Stored dataset items

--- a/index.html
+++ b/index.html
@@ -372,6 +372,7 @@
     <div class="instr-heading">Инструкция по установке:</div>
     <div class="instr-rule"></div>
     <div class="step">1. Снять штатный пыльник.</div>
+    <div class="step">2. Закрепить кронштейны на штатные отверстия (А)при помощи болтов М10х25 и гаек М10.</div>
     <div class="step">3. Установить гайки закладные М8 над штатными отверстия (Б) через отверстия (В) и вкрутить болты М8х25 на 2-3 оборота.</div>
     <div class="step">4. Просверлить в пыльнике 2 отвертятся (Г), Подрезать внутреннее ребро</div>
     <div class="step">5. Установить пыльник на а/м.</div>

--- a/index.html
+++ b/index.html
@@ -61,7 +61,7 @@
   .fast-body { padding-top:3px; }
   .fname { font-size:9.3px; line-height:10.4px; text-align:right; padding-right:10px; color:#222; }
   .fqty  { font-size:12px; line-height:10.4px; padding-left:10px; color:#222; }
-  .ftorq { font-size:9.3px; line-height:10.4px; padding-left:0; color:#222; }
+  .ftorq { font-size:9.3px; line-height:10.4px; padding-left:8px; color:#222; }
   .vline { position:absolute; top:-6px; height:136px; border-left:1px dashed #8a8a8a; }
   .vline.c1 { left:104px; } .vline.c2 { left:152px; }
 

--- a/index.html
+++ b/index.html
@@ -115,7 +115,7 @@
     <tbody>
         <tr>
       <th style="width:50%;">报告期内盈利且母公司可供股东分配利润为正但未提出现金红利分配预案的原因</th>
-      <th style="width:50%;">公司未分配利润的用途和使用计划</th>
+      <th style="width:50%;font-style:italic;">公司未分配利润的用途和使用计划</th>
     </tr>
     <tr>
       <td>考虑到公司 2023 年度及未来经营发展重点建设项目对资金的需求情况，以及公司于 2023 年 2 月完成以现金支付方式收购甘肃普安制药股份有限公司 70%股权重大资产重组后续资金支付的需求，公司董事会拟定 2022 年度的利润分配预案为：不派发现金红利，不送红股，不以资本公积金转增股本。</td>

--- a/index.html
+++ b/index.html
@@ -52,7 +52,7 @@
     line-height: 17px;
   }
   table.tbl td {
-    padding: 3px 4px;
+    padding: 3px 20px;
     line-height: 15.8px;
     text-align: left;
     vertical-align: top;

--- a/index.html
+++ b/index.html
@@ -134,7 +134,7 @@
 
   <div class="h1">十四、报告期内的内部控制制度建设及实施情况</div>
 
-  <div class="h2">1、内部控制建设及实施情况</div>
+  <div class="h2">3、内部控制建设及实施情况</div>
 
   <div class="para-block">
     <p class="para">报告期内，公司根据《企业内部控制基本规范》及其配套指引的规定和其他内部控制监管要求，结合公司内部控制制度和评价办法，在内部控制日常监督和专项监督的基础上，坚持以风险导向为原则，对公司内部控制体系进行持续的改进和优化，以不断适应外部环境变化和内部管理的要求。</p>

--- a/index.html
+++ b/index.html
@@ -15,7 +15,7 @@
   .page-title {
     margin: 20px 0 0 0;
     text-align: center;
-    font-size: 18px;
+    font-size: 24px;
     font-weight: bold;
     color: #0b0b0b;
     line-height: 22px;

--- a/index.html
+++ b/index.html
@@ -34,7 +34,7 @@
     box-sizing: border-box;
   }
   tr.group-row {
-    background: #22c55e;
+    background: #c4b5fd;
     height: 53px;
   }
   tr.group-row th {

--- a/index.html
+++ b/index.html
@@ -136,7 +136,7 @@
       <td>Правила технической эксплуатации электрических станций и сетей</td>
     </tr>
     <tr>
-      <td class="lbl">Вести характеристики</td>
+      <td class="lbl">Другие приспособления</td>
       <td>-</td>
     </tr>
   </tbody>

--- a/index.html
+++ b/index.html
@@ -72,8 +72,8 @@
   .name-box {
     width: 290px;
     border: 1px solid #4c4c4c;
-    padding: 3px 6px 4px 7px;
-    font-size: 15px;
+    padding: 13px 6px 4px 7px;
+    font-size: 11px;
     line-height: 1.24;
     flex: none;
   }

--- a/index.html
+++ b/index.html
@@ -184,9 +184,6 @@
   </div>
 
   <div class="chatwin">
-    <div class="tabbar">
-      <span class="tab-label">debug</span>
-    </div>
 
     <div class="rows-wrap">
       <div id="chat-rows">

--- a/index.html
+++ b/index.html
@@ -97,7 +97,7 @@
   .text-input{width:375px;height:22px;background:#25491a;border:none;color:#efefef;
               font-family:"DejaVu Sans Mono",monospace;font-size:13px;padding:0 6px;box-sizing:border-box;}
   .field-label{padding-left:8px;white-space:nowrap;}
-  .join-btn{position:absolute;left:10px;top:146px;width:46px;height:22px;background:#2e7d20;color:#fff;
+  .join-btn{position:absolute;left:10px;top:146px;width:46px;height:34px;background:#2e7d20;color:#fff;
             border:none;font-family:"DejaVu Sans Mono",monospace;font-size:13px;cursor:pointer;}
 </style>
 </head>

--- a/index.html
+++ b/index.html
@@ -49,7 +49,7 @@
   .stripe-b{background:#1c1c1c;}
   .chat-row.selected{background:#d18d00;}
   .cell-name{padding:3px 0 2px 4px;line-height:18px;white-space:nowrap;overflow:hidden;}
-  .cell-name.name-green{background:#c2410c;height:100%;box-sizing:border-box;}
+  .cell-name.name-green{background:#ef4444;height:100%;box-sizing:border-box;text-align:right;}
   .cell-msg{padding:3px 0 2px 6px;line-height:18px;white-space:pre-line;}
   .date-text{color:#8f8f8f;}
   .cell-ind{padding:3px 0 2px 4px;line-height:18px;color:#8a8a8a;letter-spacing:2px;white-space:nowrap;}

(What to work on): Looking at the data above, return every line from the one with "-372,6 +372,7 @@" down to the one with "font-size:12px; line-height:10.4px; padding-left:10px;", exactly and inclusively.

(Solved exercise):
@@ -372,6 +372,7 @@
     <div class="instr-heading">Инструкция по установке:</div>
     <div class="instr-rule"></div>
     <div class="step">1. Снять штатный пыльник.</div>
+    <div class="step">2. Закрепить кронштейны на штатные отверстия (А)при помощи болтов М10х25 и гаек М10.</div>
     <div class="step">3. Установить гайки закладные М8 над штатными отверстия (Б) через отверстия (В) и вкрутить болты М8х25 на 2-3 оборота.</div>
     <div class="step">4. Просверлить в пыльнике 2 отвертятся (Г), Подрезать внутреннее ребро</div>
     <div class="step">5. Установить пыльник на а/м.</div>

--- a/index.html
+++ b/index.html
@@ -61,7 +61,7 @@
   .fast-body { padding-top:3px; }
   .fname { font-size:9.3px; line-height:10.4px; text-align:right; padding-right:10px; color:#222; }
   .fqty  { font-size:12px; line-height:10.4px; padding-left:10px; color:#222; }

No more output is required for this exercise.